It’s not an unexpected move: AllThingsD’s Kara Swisher reported back in early May that McCue’s departure was imminent. At that time, she wrote:

“The reason, sources said, is McCue’s growing feeling that the companies are on a product collision course, with a possible troubled or perhaps more attractive result.

In other words, Flipboard will either face increasing rivalry from Twitter or will end up as a possible acquisition target for it or other companies.”

This morning, AllThingsD’s Mike Isaac confirmed McCue’s departure with sources, and McCue’s tweet followed a few hours later.

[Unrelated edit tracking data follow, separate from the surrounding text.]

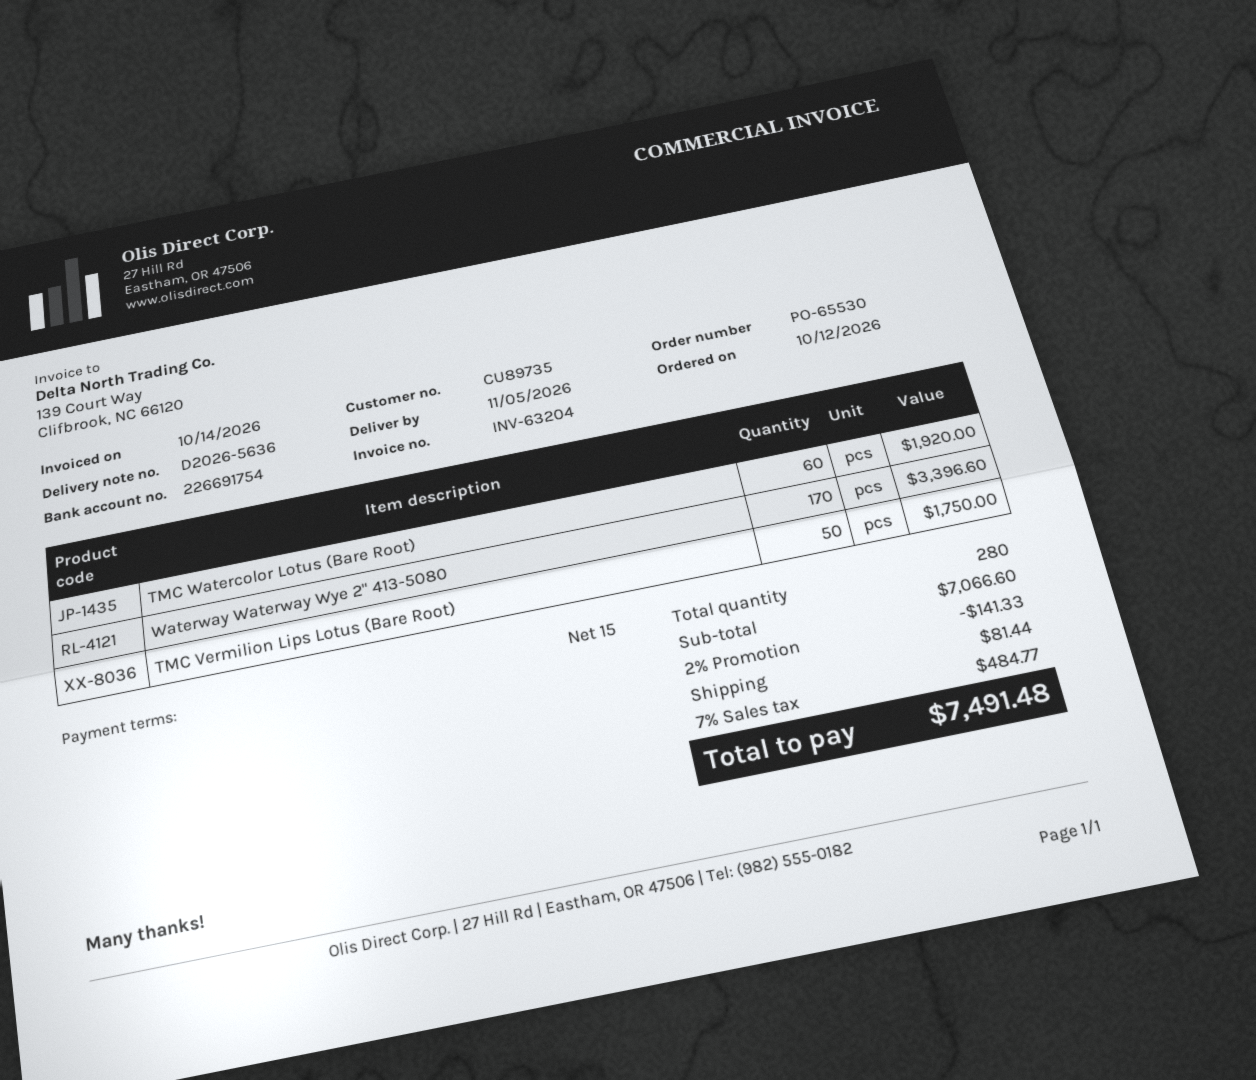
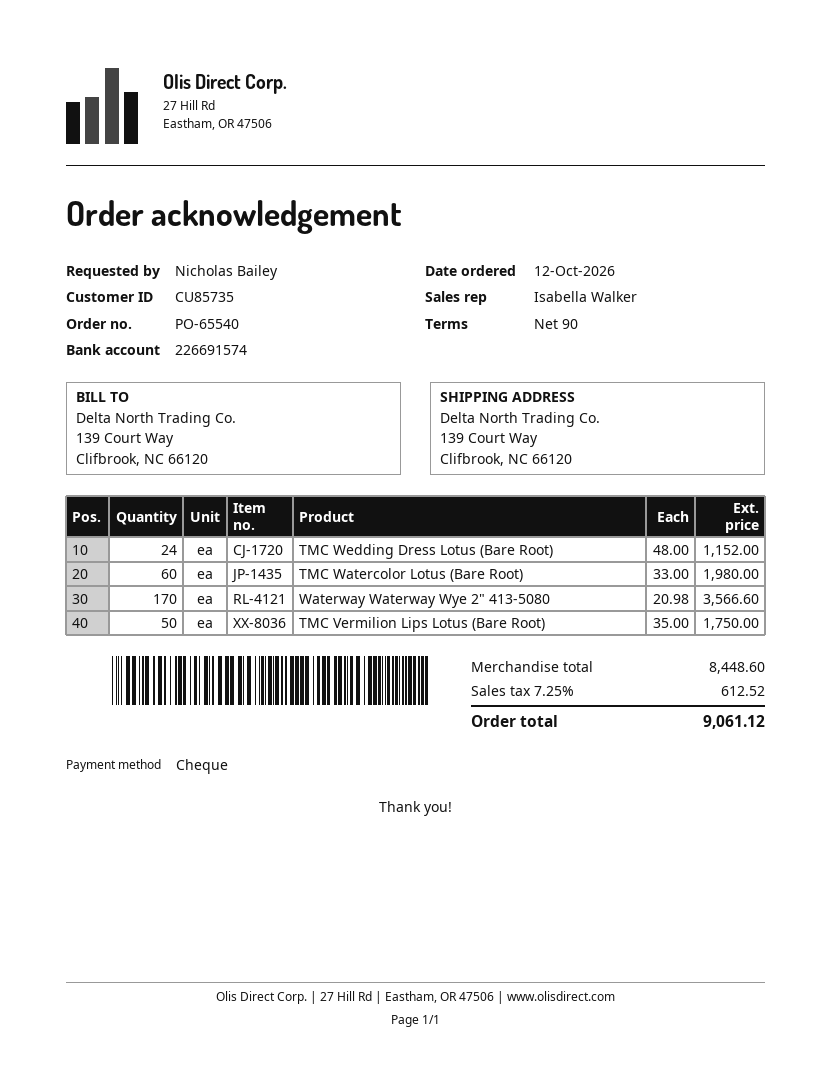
order number: PO-65530 -> PO-65540
payment terms: 15 days -> 90 days
customer number: CU89735 -> CU85735
bank account: 226691754 -> 226691574
TMC Watercolor Lotus (Bare Root): 60 for 1920.00 -> 60 for 1980.00
Waterway Waterway Wye 2" 413-5080: 170 for 3396.60 -> 170 for 3566.60
TMC Wedding Dress Lotus (Bare Root): none -> 24 for 1152.00
subtotal: 7066.60 -> 8448.60
discount: 2% = 141.33 -> none
shipping: 81.44 -> none
tax: 7% = 484.77 -> 7.25% = 612.52
total: 7491.48 -> 9061.12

McCue, who has been on Twitter’s board since late 2010, announced his departure via a Tweet, naturally:

And Twitter CEO Dick Costolo responded with a short message of his own:

McCue is not the first industry exec to step away from his involvement with Twitter in recent weeks. StockTwits CEO Howard Lindzon sold off all his shares in the micro-blogging giant one week ago. Days later, Twitter announced the launch of “cashtags,” or the ability to track stock tickers when they’re preceded by the U.S. dollar symbol — which is something that was pioneered by StockTwits years ago. In a blog post, Lindzon publicly called out the launch as a “hijacking” of StockTwits’ feature.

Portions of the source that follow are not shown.